Phylogeny & subclades

CT splits into two primary branches: DE and CF. These two branches define almost all paternal genetic diversity in the modern world. 1. **DE Branch**: - Divides into D and E. - **Haplogroup D** is found mainly in East Asia and among isolated groups such as the Andamanese and Tibetan highlanders, implying an early separation from African CT populations. - **Haplogroup E** is predominant throughout Africa and the Middle East, characteristic of numerous ancient cultural horizons including Afroasiatic expansions, Saharan pastoralism, and many Holocene population movements. 2. **CF Branch**: - Splits into C and F. - **Haplogroup C** is widespread among Indigenous Australians, some Native American groups, and Paleolithic Eurasian populations, and represents one of the earliest non-African Y lineages. - **Haplogroup F** produces the massive radiations responsible for nearly all non-African paternal diversity (G, H, I, J, K, P, Q, R, T and others). This CT → DE/CF division is foundational to Y-DNA phylogenetics. It defines the structure of global paternal lineages and is the root from which the dichotomy between African and non-African demographic histories emerges. CT’s downstream branching coincides with the development of early behavioral modernity and the earliest widespread appearances of Homo sapiens outside Africa.

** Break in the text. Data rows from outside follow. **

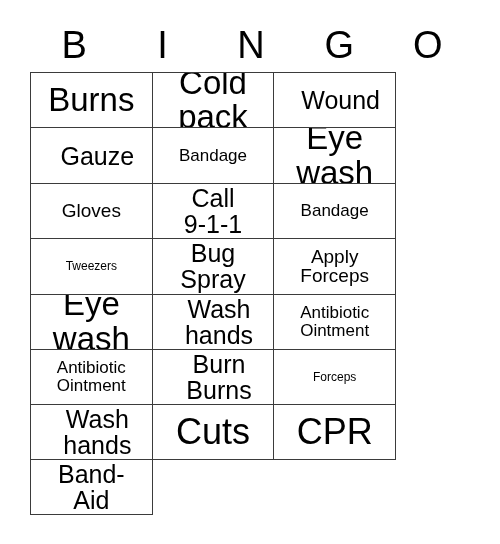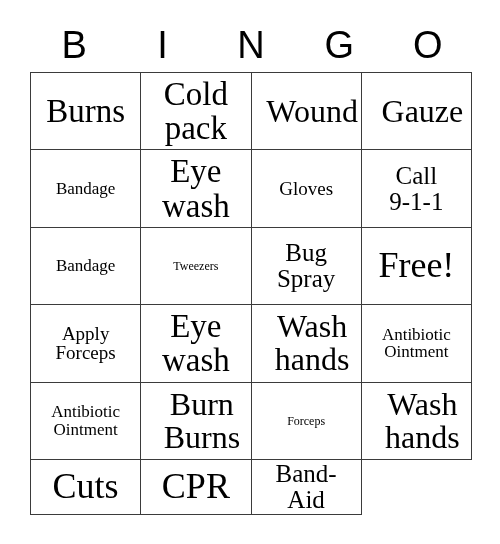"Burns" #grid { font-family: Liberation Serif, serif -> none; grid-template-columns: repeat(4, 1fr) -> repeat(3, 1fr); width: 442px -> 366px }
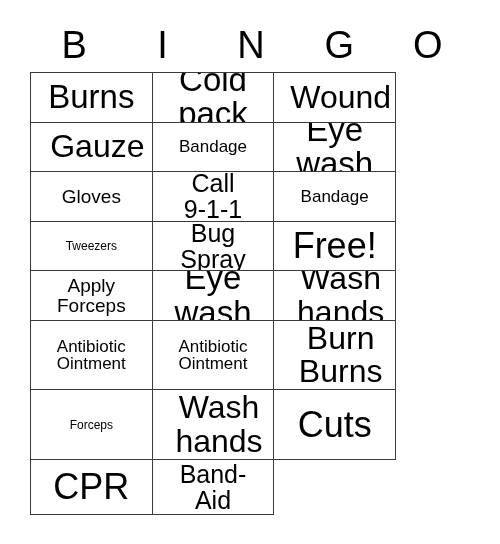"Wound" .sz-md .cell-text { font-size: 32px -> 25px }
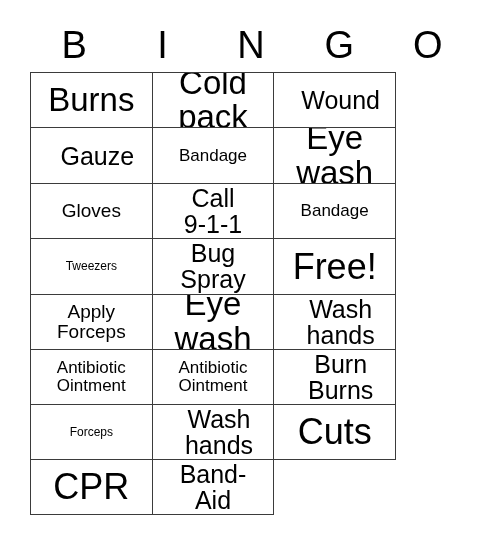"Free!" div.cell { html: <div> <span>Free!</span> </div> -> none }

  • DE (ancestor of D and E)
  • CF (ancestor of C and F)
  • D (non-African, East Asian distribution)
  • E (predominantly African)
  • C (early Eurasian and Australasian expansions)
  • F (ancestor of major Eurasian haplogroups)

Notes & context

CT represents the earliest stage of paternal unification among modern humans. While A and B clades reflect older, deeply structured African populations, CT marks a transition to the lineage that would ultimately achieve global distribution. The lineage reflects populations that were behaviorally modern, technologically flexible, and capable of surviving diverse ecological challenges. The branching of CT may also reflect cultural and technological innovations—such as improved lithic industries or greater mobility—that facilitated later expansions. Although archaeological correlations are difficult at this depth, the time frame of CT’s emergence roughly overlaps with major developments in symbolic behavior, microlith technology, and coastal resource exploitation. Because African ancient DNA is extremely scarce for periods older than 30,000–40,000 years, CT* individuals may be discovered in the future once sequencing technologies improve or newly-preserved contexts are found. Such finds would greatly refine estimates for the CT split times and help clarify early human dispersal models. In modern research, CT is often regarded as the pivotal turning point between ancient African demographic complexity and the global demographic events that shaped later human history.